→ **Available data**
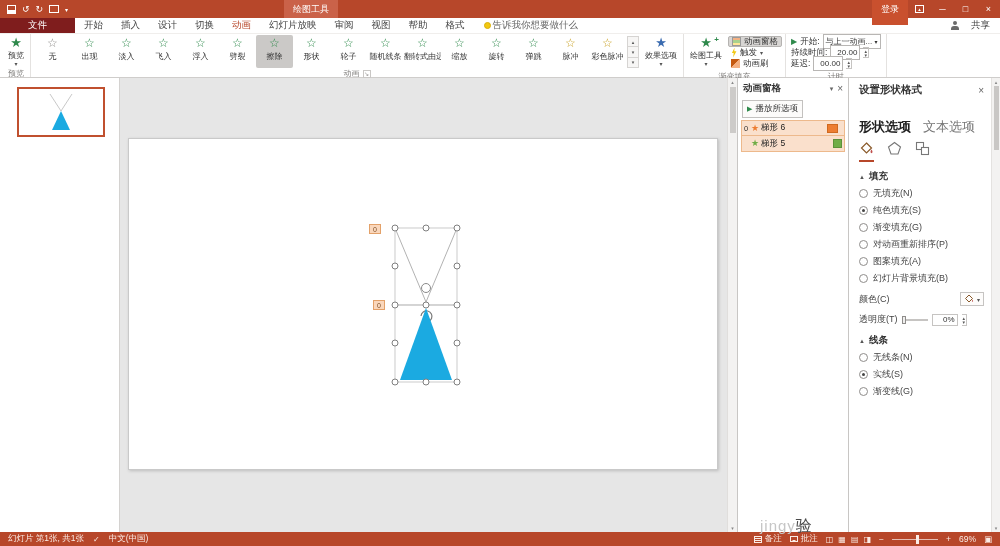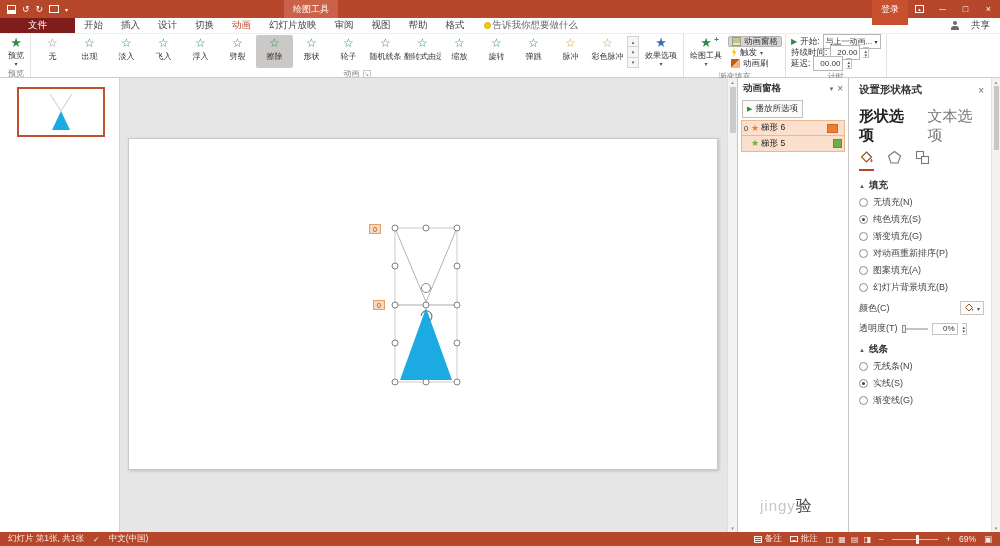--- a/index.html
+++ b/index.html
@@ -107,7 +107,7 @@
 .fmtpane{width:152px;background:#fff;border-left:1px solid #c8c6c4;padding:5px 16px 0 10px;position:relative;color:#444}
 .fp-hdr{display:flex;align-items:center;font-size:10.5px;font-weight:bold;color:#333}
 .fp-x{margin-left:auto;font-size:10px;color:#666;font-weight:normal}
-.fp-tabs{display:flex;gap:12px;margin-top:10px;font-size:15px}
+.fp-tabs{display:flex;gap:12px;margin-top:21px;font-size:13px}
 .fp-tab.on{color:#222;font-weight:bold}
 .fp-tab.off{color:#777}
 .fp-icons{display:flex;gap:13px;margin-top:5px}

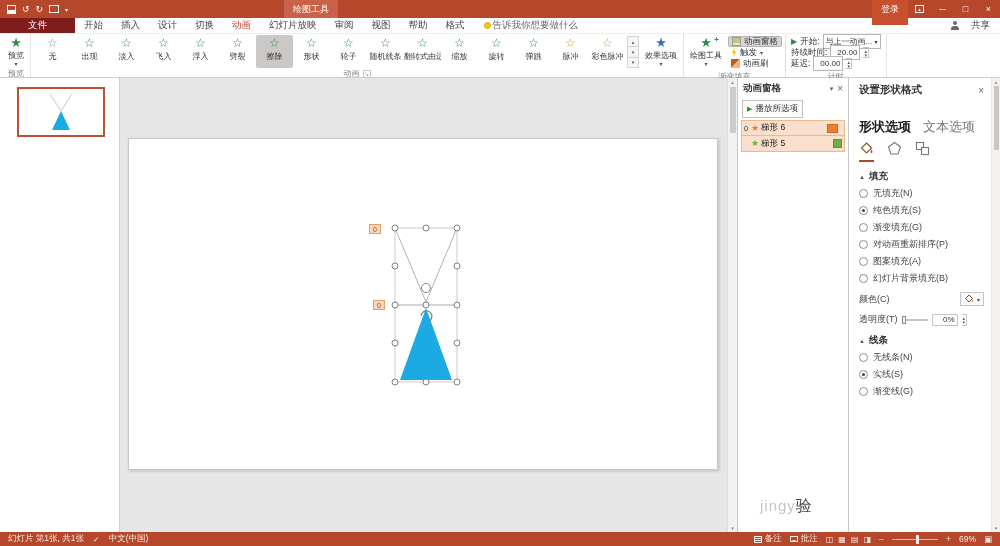--- a/index.html
+++ b/index.html
@@ -139,7 +139,7 @@
 .notesic{width:8px;height:7px;border:1px solid #fbece6;background:repeating-linear-gradient(#B7472A 0 1px,#fbece6 1px 2px)}
 .ztrack{width:46px;height:1px;background:rgba(255,255,255,.65);position:relative}
 .zthumb{position:absolute;left:24px;top:-4px;width:3px;height:9px;background:#fbece6}
-.watermark{position:absolute;left:760px;top:496px;font-size:15px;letter-spacing:1px;color:#c6c6c6;z-index:9}
+.watermark{position:absolute;left:760px;top:516px;font-size:15px;letter-spacing:1px;color:#c6c6c6;z-index:9}
 .wm-dark{color:#4a4a4a;font-size:16px}
 </style>
 </head>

→ **About this exercise**
Please output the entire listing above verbatim and omit its images.

→ **Answer to the problem**
--- a/index.html
+++ b/index.html
@@ -107,7 +107,7 @@
 .fmtpane{width:152px;background:#fff;border-left:1px solid #c8c6c4;padding:5px 16px 0 10px;position:relative;color:#444}
 .fp-hdr{display:flex;align-items:center;font-size:10.5px;font-weight:bold;color:#333}
 .fp-x{margin-left:auto;font-size:10px;color:#666;font-weight:normal}
-.fp-tabs{display:flex;gap:12px;margin-top:10px;font-size:15px}
+.fp-tabs{display:flex;gap:12px;margin-top:21px;font-size:13px}
 .fp-tab.on{color:#222;font-weight:bold}
 .fp-tab.off{color:#777}
 .fp-icons{display:flex;gap:13px;margin-top:5px}

--- a/index.html
+++ b/index.html
@@ -139,7 +139,7 @@
 .notesic{width:8px;height:7px;border:1px solid #fbece6;background:repeating-linear-gradient(#B7472A 0 1px,#fbece6 1px 2px)}
 .ztrack{width:46px;height:1px;background:rgba(255,255,255,.65);position:relative}
 .zthumb{position:absolute;left:24px;top:-4px;width:3px;height:9px;background:#fbece6}
-.watermark{position:absolute;left:760px;top:496px;font-size:15px;letter-spacing:1px;color:#c6c6c6;z-index:9}
+.watermark{position:absolute;left:760px;top:516px;font-size:15px;letter-spacing:1px;color:#c6c6c6;z-index:9}
 .wm-dark{color:#4a4a4a;font-size:16px}
 </style>
 </head>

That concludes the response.